A simple method for identifying and quantifying gastrointestinal nematodes of cattle

Authors: Zarlenga, Dante; BARONE, CARLY - Bia Diagnostics, Llc; Hebert, Deborah - Van Hook; Santin-Duran, Monica; NEWCOMB, HAROLD - Merck Animal Health

Submitted to: Parasitology Research
Publication Type: Peer Reviewed Journal
Publication Acceptance Date: 5/27/2021
Publication Date: 10/14/2021
Citation: Zarlenga, D.S., Barone, C., Hebert, D.A., Santin, M., Newcomb, H. 2021. A simple method for identifying and quantifying gastrointestinal nematodes of cattle. Parasitology Research. 120(12):3979-3986. https://doi.org/10.1007/s00436-021-07340-3.
DOI: https://doi.org/10.1007/s00436-021-07340-3

Interpretive Summary: Control of gastrointestinal nematodes (GIN) has historically been achieved using complex management systems that, among other things, limited the exposure of the animals to infected pastures and kept stocking rates low. The advent of broad spectrum anthelmintics altered the mindsets of producers and therefore parasite management programs. Current programs have come to rely exclusively on drug treatment leading to overuse, abuse and eventually anthelmintic resistance. Thus, mainstream producers are encouraged to reduce unnecessary drug intervention and alter the herd mentality in drug treatment by delineating the more pathogenic parasite species such as Ostertagia ostertagi which require abatement, from those less likely to affect production traits. This will help producers control escalating costs associated with treatment and control. The goal of this work was to develop a simple, sensitive and rapid PCR-based test that can simultaneously differentiate and quantify important genera of GIN infecting cattle without the need for external controls, standard curves and the multitude of manipulations required by other techniques. In this test, a single set of conserved primers, one of which is fluorescently labeled, is used to amplify a region common among GIN but with length polymorphism. The PCR products are analyzed using Capillary Electrophoresis – Fragment Length Analysis which generates a chromatogram that allows one to qualitatively and quantitatively define the contents of the samples. Since peak heights are proportional to peak area in the chromatogram, quantification can be achieved by simply comparing the amplitudes of each fragment. Results demonstrate good agreement with DNA sequencing and expose the inconsistencies and poor diagnostic character of morphological examination. The availability of such a test could help diagnostic labs to quickly identify the contents of parasite samples. It would also help curtail the number of drug treatments used by producers by targeting only those animals harboring the most pathogenic parasites. In so doing, it would also reduce the potential for drug residues in consumer products, decrease producer costs, and decrease the risk of drug resistance by reducing selective pressures on the worms. Such a test will provide an important and a much-needed tool for studies on parasite epidemiology and may be applicable to infections in both synanthropic and wildlife hosts and to common sheep GIN.
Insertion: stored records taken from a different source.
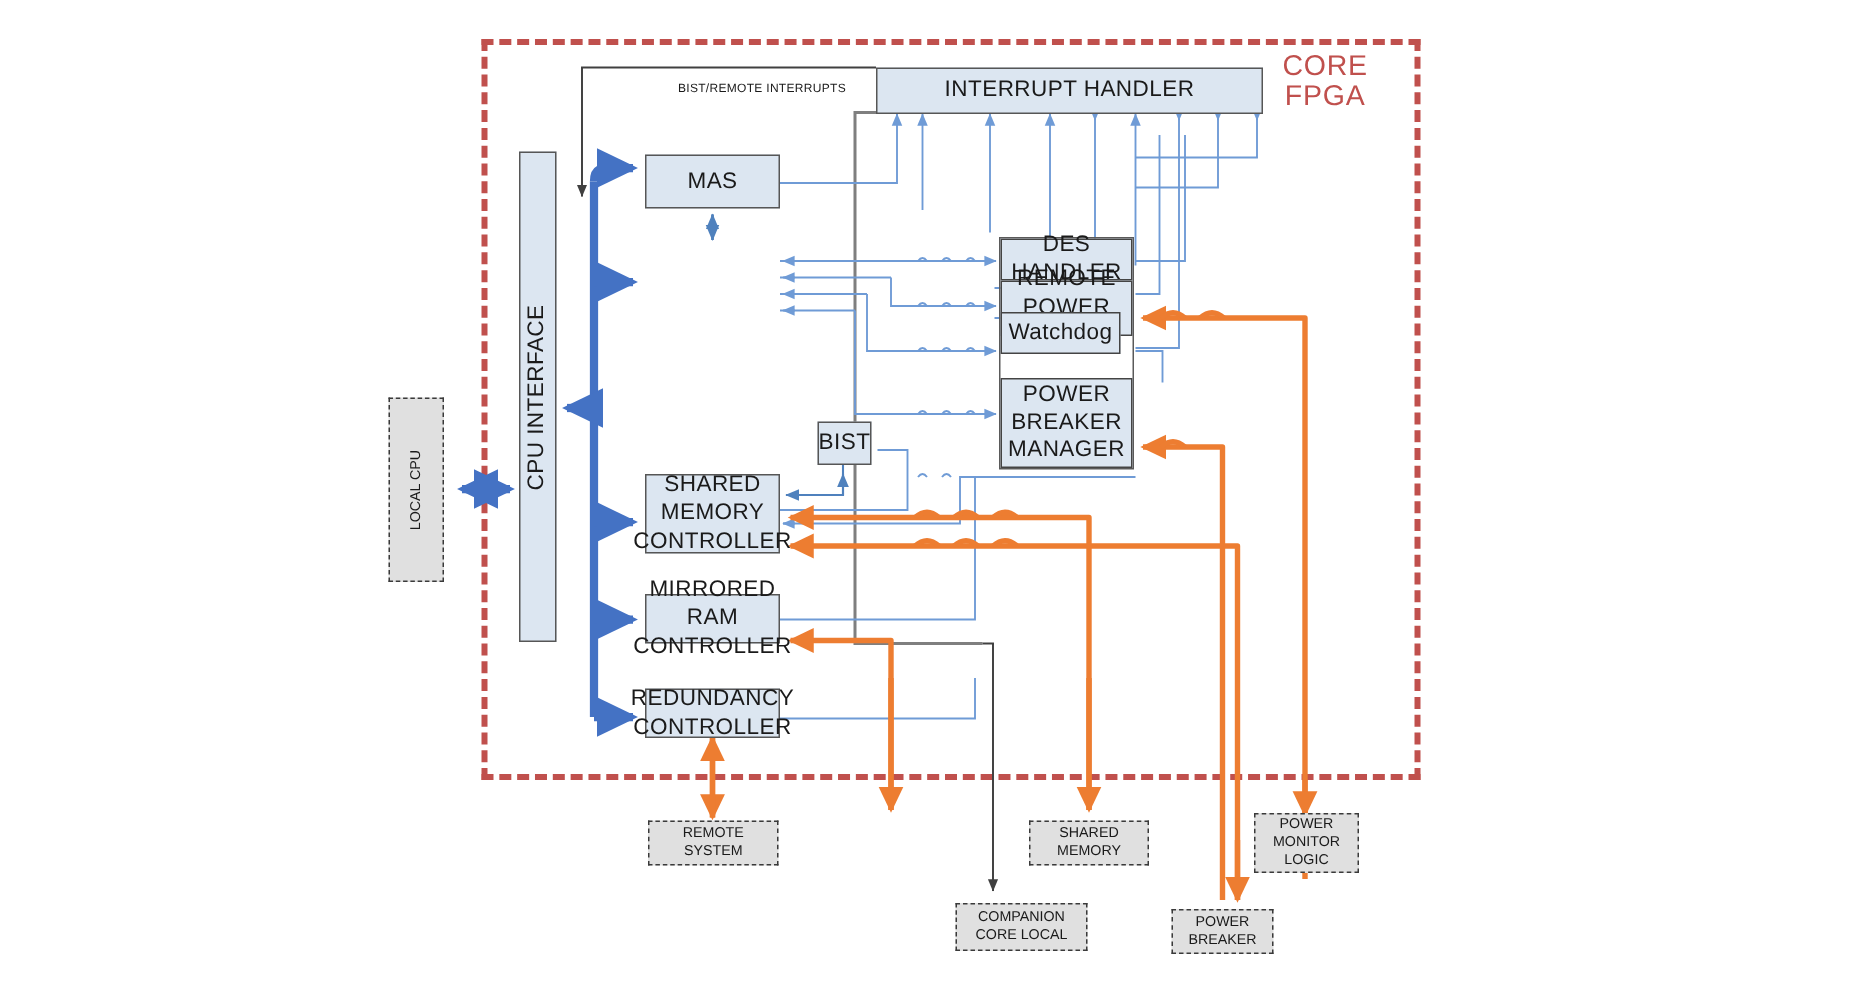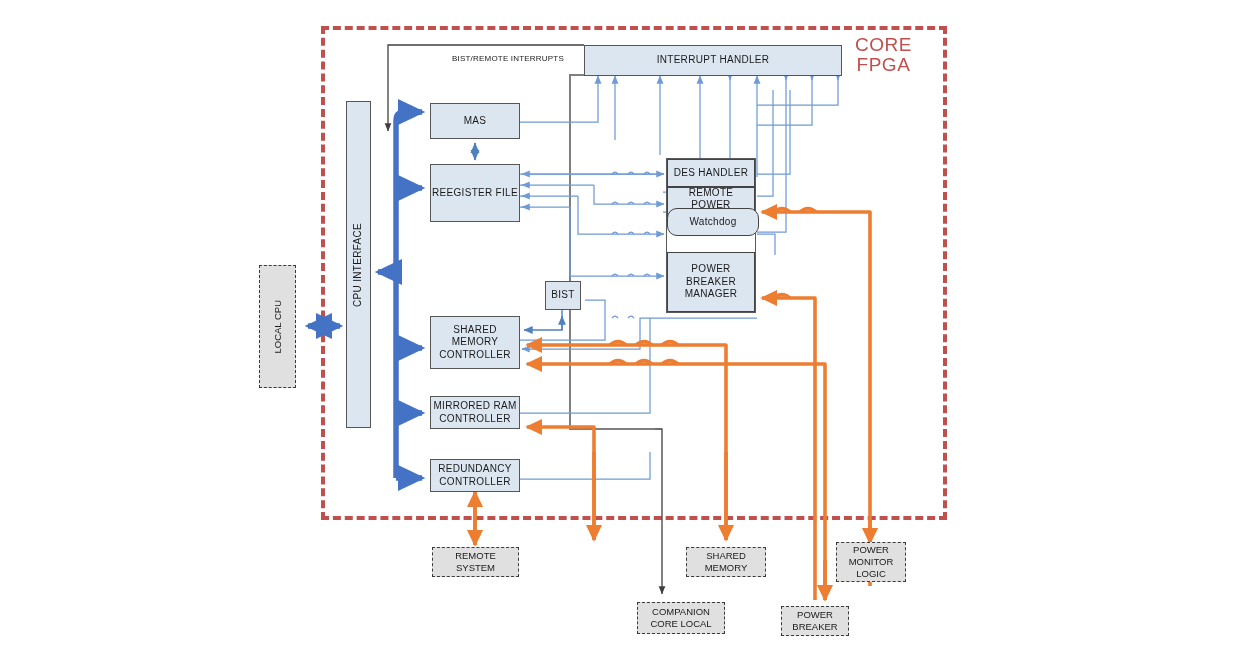"INTERRUPT HANDLER" .blk { font-size: 10px -> 15px }
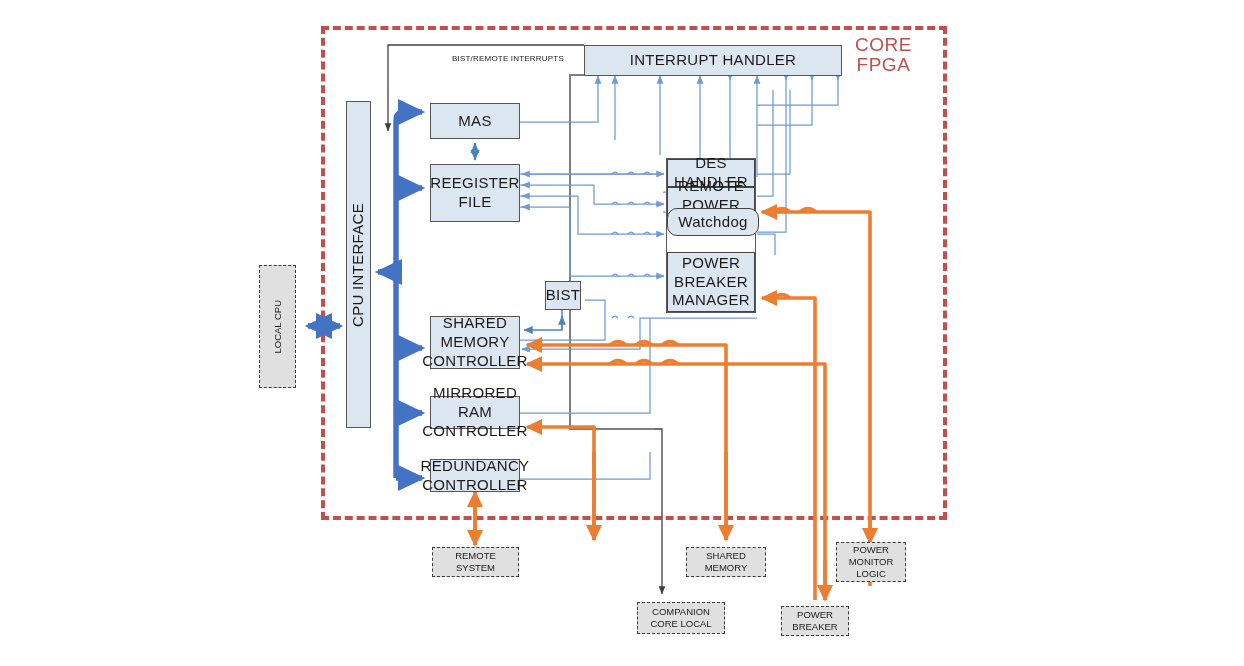"REEGISTER FILE" div.blk { html: <div> <span>REEGISTER FILE</span> </div> -> none }
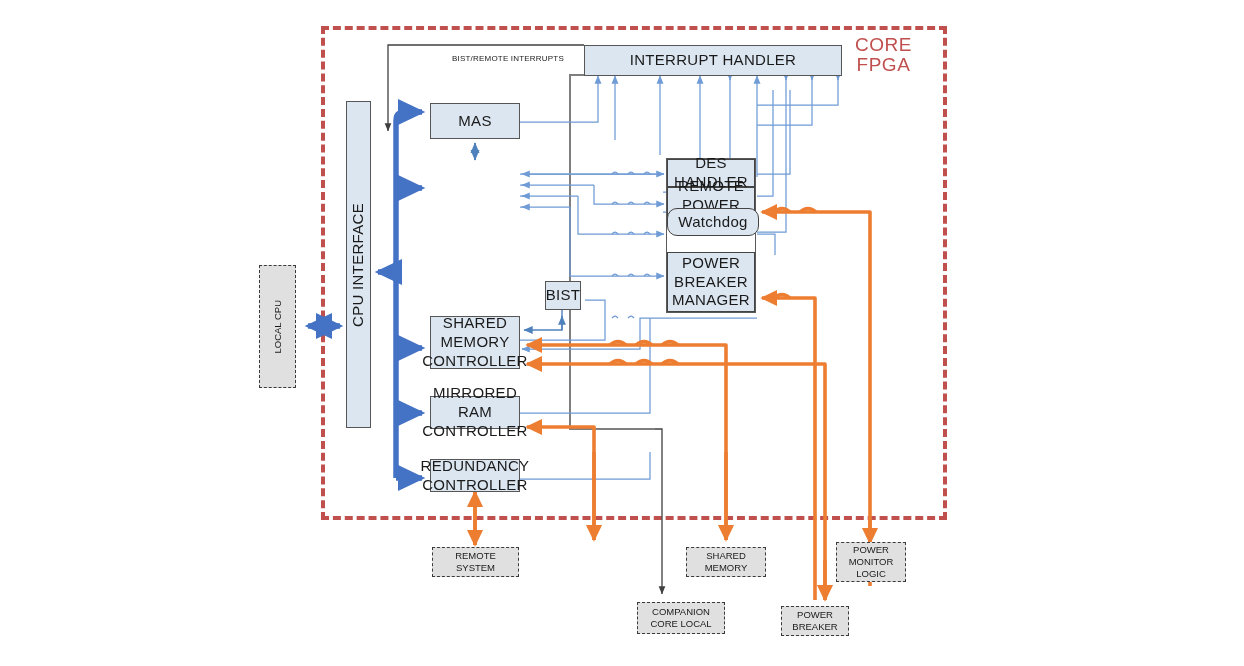"Watchdog" div.blk { border-radius: 10px -> none; width: 92px -> 80px }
Technical Abstract: Classic approaches for antemortem identification of gastrointestinal nematodes (GIN) require egg cultivation to infective L3 followed by morphological examination. While adequate for diagnosis, many PCR techniques fall short of easily quantifying mixed infections without controls and/or standard curves. Herein, we developed a simple and rapid test for differentiating and quantifying mixed infections of GIN using fluorescently-labeled PCR products followed by capillary electrophoresis. Among the cattle GIN, the ITS2 region is sufficiently distinct in length to delineate among the most common infecting genera; Ostertagia ostertagi = 373 bases (b), Haemonchus contortus (placei) = 366b, Cooperia punctata (oncophora) = 376b, Trichostrongylus axei= 372b, and Oesophagostomum radiatum = 357b. Conserved and HPLC purified primers were synthesized that span the ITS2 where one primer was fluorescently-labeled with 6-FAM. DNAs from infective L3 were PCR amplified then loaded onto an ABI 3130 sequencer adapted for size fragment analysis. Resulting peak amplitudes were both diagnostic and quantitative on a relative basis. As proof of principle, quantification was performed on PCR fragments from mixed species pairs of Ostertagia ostertagi, Cooperia punctata and Haemonchus contortus and analyzed using Gene Marker V1.85 software. In all cases, linear responses were observed where R2 > 0.97 and line slopes ranged between 0.90-1.1. When tested on eggs from naturally-infected animals, the assay showed superior results on two farms when compared to morphological identification of cultured L3. Using wildlife-derived samples, results coincided well with deep amplicon sequencing. The assay is adaptable to large scale studies, does not require comparative PCR controls, and can be used on common sheep GIN.